Set down exactly the lines from the one containing "font-size: 26px;" to the final line of the records below, with every picture omitted.

Stored records
-=-=-

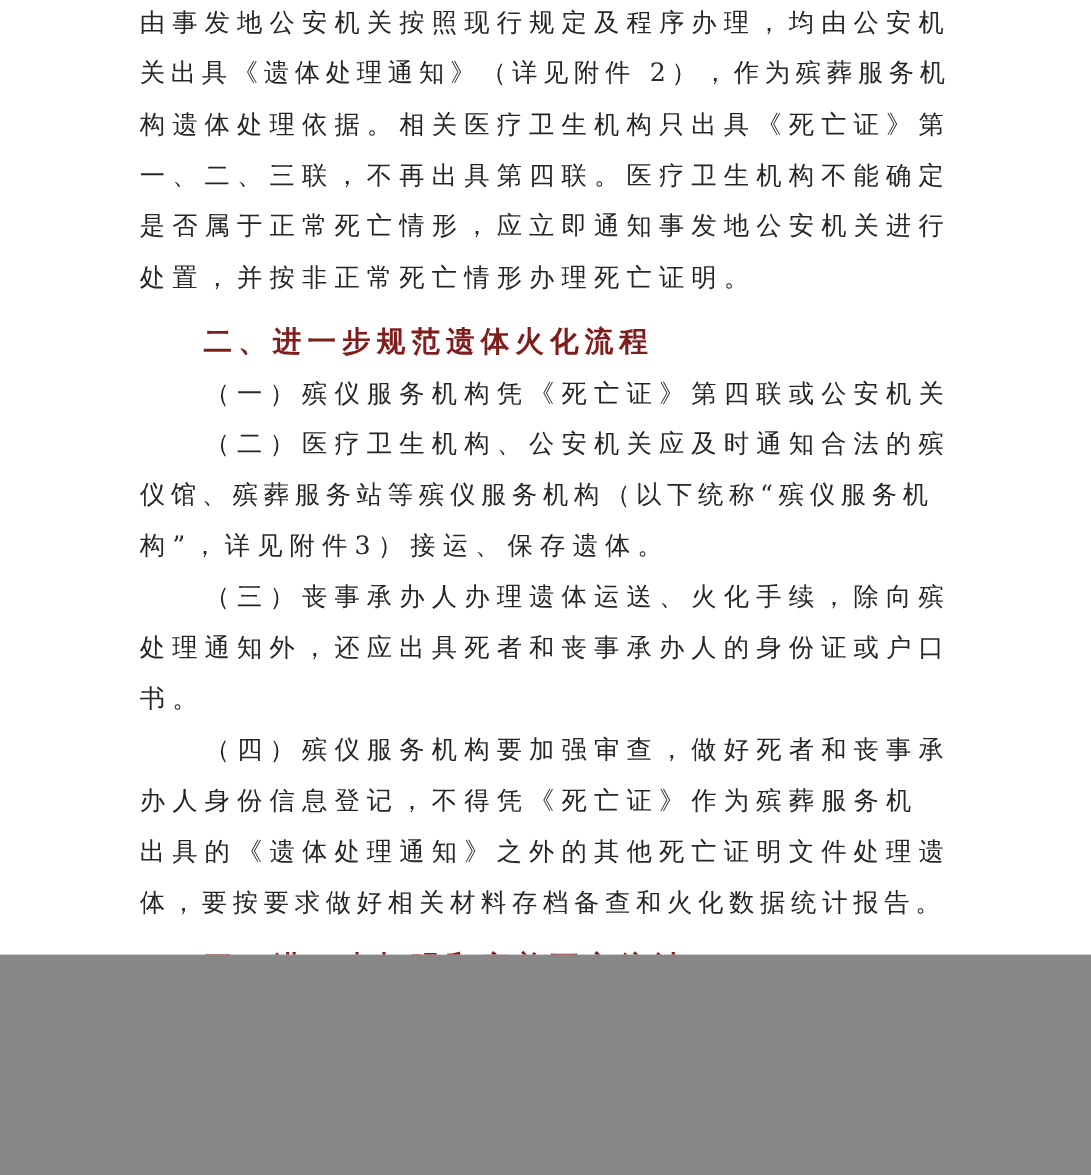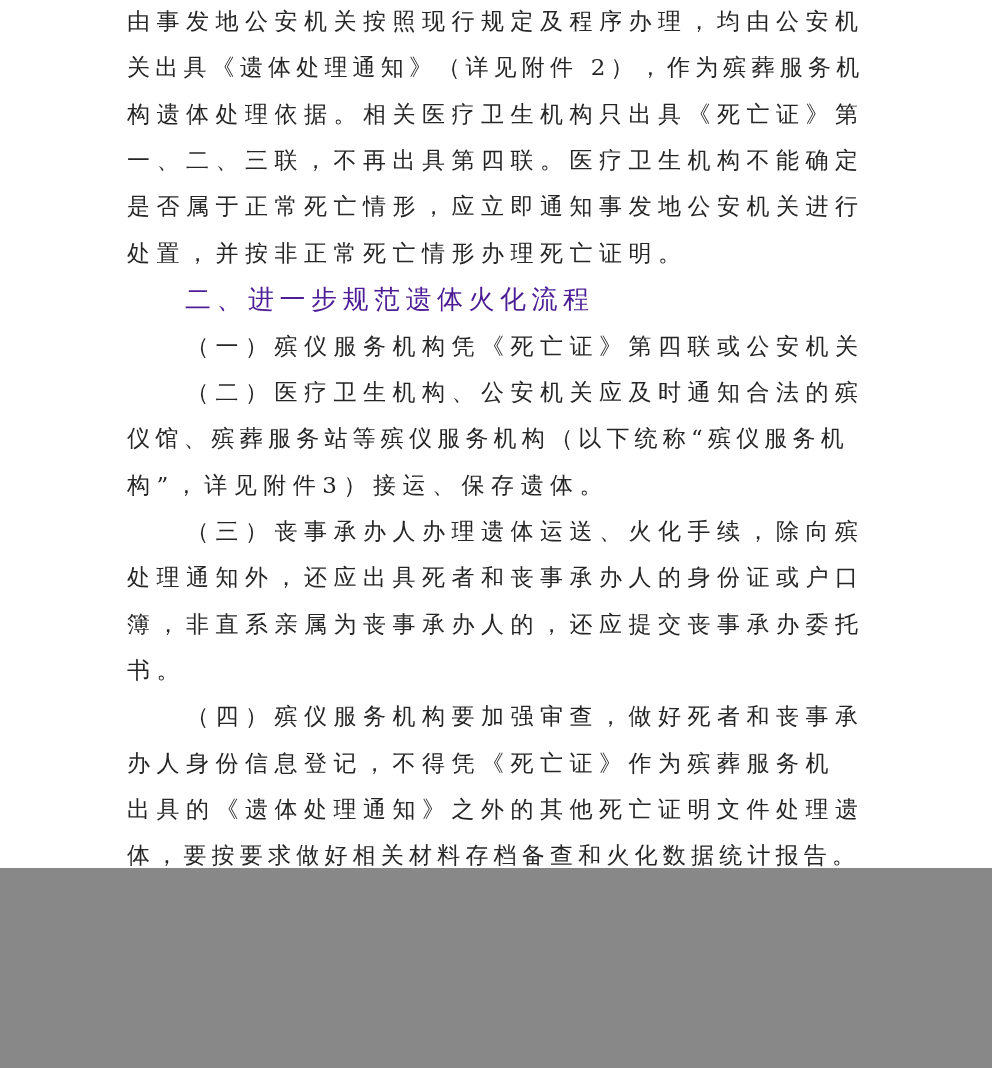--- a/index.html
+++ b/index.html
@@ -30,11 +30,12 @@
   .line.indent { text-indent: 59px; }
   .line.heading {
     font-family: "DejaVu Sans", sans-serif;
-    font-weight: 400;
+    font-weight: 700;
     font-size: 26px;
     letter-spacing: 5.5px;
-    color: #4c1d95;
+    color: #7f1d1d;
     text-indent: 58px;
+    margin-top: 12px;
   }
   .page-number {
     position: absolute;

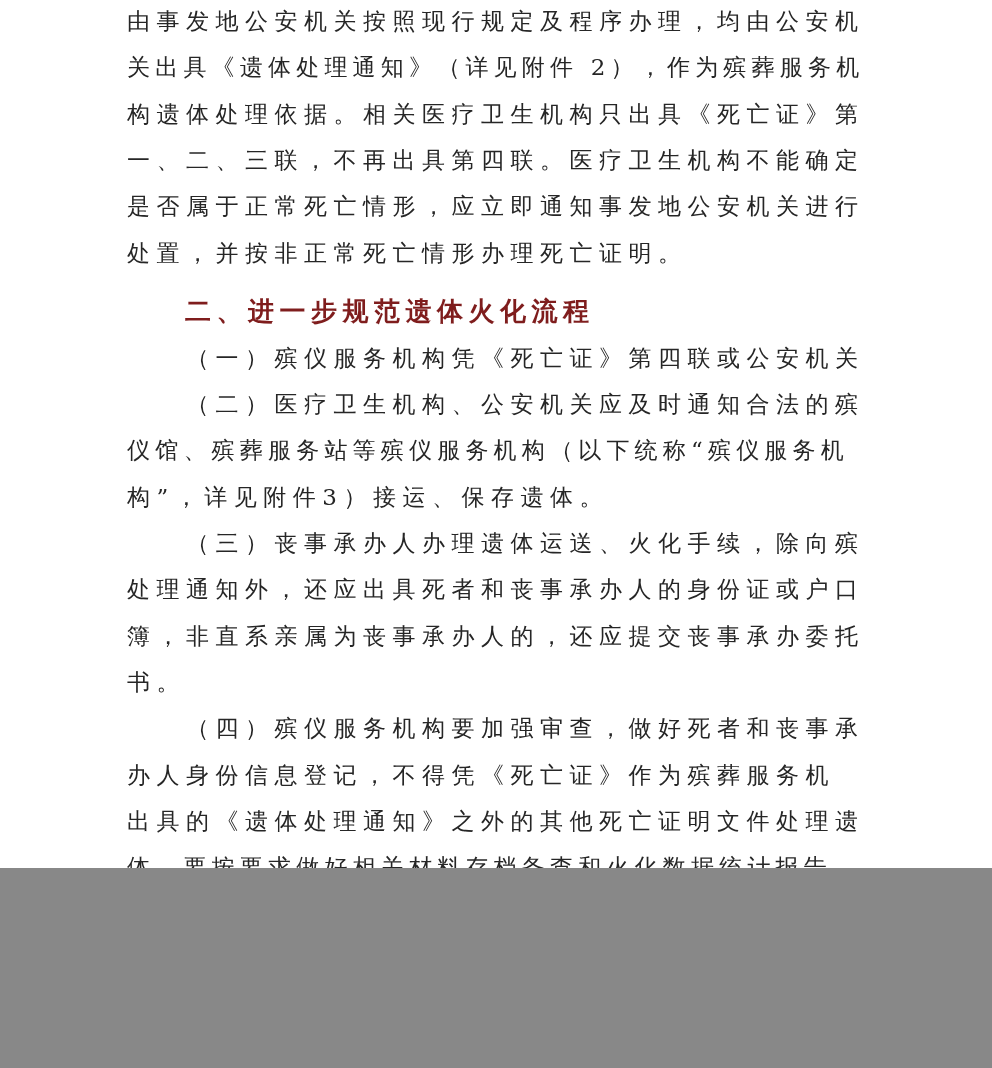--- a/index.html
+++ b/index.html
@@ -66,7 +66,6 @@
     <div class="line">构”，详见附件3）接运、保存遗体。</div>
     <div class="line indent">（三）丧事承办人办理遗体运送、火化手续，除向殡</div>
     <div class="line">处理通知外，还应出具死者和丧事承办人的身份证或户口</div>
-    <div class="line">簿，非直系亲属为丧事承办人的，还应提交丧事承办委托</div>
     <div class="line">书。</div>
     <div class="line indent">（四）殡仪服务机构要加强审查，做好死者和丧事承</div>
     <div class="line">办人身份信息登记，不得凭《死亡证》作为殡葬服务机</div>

-=-=-

SOLUTION =>
     font-size: 26px;
     letter-spacing: 5.5px;
-    color: #4c1d95;
+    color: #7f1d1d;
     text-indent: 58px;
+    margin-top: 12px;
   }
   .page-number {
     position: absolute;

--- a/index.html
+++ b/index.html
@@ -66,7 +66,6 @@
     <div class="line">构”，详见附件3）接运、保存遗体。</div>
     <div class="line indent">（三）丧事承办人办理遗体运送、火化手续，除向殡</div>
     <div class="line">处理通知外，还应出具死者和丧事承办人的身份证或户口</div>
-    <div class="line">簿，非直系亲属为丧事承办人的，还应提交丧事承办委托</div>
     <div class="line">书。</div>
     <div class="line indent">（四）殡仪服务机构要加强审查，做好死者和丧事承</div>
     <div class="line">办人身份信息登记，不得凭《死亡证》作为殡葬服务机</div>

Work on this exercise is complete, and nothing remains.